More than half (62%) of over-50s who are still in work have never increased the amount they contribute to their pension, according to research by Friends Life.
Its Pension savings report, which surveyed 1,606 ovr 50s who have not yet retired, found that, of those who have made adjustments, 56% have only increased contributions by up to 5%.
Only a quarter (25%) of respondents felt that they contributed enough to their pension through their 20s, 30s and 40s to be able to afford a comfortable retirement. Almost half (40%) of respondents felt that they should have started saving earlier.
More than two-thirds (68%) of women have never proactively increased the percentage of their pension contributions, whereas half of men (53%) have never done so.
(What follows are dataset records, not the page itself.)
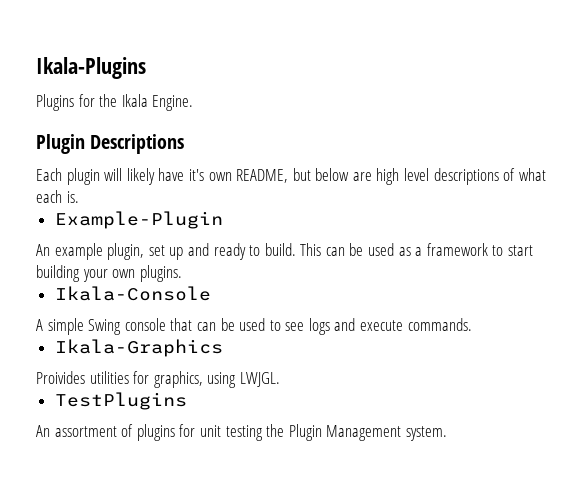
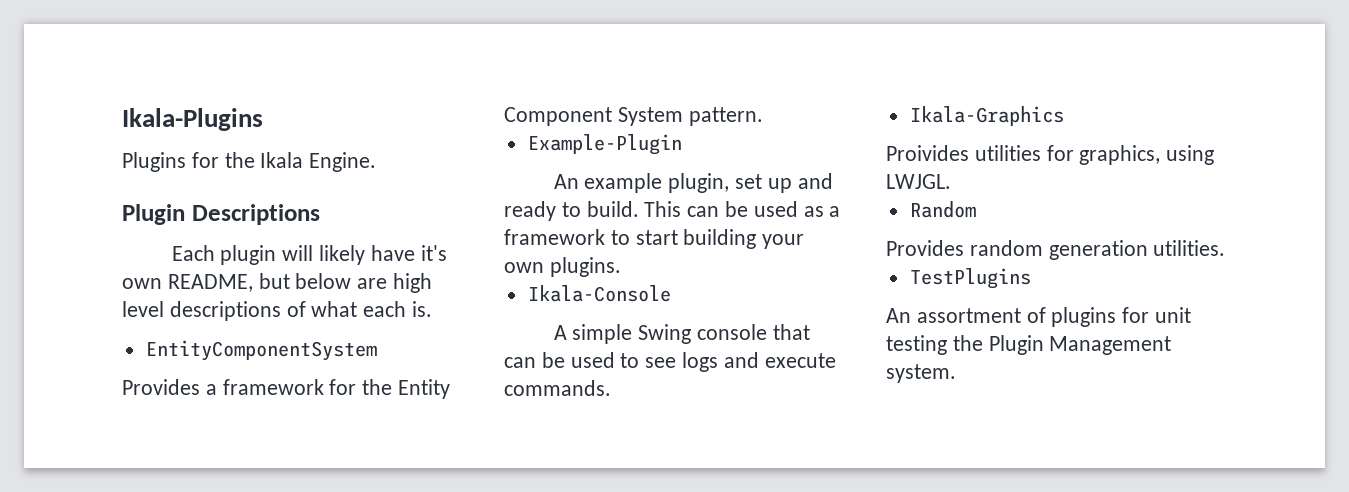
+ EntityComponentSystem
+ Provides a framework for the Entity Component System pattern.
+ Random
+ Provides random generation utilities.

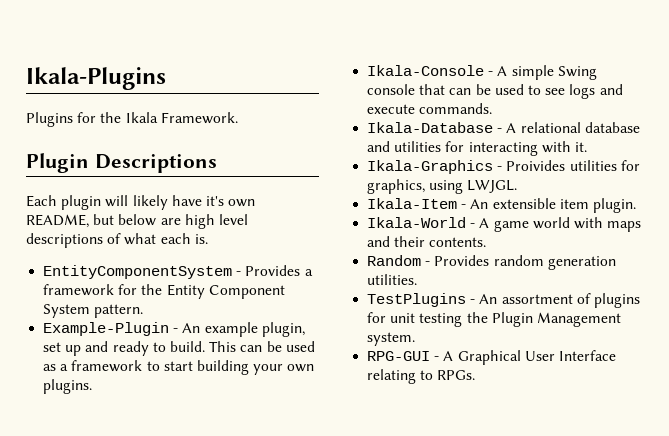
- Plugins for the Ikala Engine.
+ Plugins for the Ikala Framework.
- EntityComponentSystem
- Provides a framework for the Entity Component System pattern.
+ EntityComponentSystem - Provides a framework for the Entity Component System pattern.
- Example-Plugin
- An example plugin, set up and ready to build.
+ Example-Plugin - An example plugin, set up and ready to build.
- Ikala-Console
- A simple Swing console that can be used to see logs and execute commands.
+ Ikala-Console - A simple Swing console that can be used to see logs and execute commands.
+ Ikala-Database - A relational database and utilities for interacting with it.
- Ikala-Graphics
- Proivides utilities for graphics, using LWJGL.
+ Ikala-Graphics - Proivides utilities for graphics, using LWJGL.
+ Ikala-Item - An extensible item plugin.
+ Ikala-World - A game world with maps and their contents.
- Random
- Provides random generation utilities.
+ Random - Provides random generation utilities.
- TestPlugins
- An assortment of plugins for unit testing the Plugin Management system.
+ TestPlugins - An assortment of plugins for unit testing the Plugin Management system.
+ RPG-GUI - A Graphical User Interface relating to RPGs.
A small proportion (12%) of over-50s planned to increase their contributions as they approach retirement by an average of 9%.
The research also found:
- Over-50s in the East Midlands made the largest increases, with an average of 15% across their working life, against a national average of 8%.
- Over-50s in East Anglia made the smallest increase in contributions with an average of 6%.
- London, the north east, north west and West Midlands were all in line, with the national average of an 8% increase.
Colin Williams, managing director of corporate benefits at Friends Life, said: “Difficulty in finding money to start contributing to a pension earlier in working life is not a new problem.
“Auto-enrolment should help make this possible, by enabling more workers to start saving for the first time and easing the burden for those on lower incomes via a low starting rate for contributions.
“Our message to those who missed saving earlier in their careers is that there’s still time to make a difference. At 50-years-old many workers still have 15 or more years left to work, and increasing contribution levels at this age could make a significant impact on the size of their pension pot.
“Keeping track of pensions built up throughout their working career will also help workers understand their collective pension position, and using tools and forecasters they can make informed changes to their contributions to help increase their final pot size to better meet retirement needs.”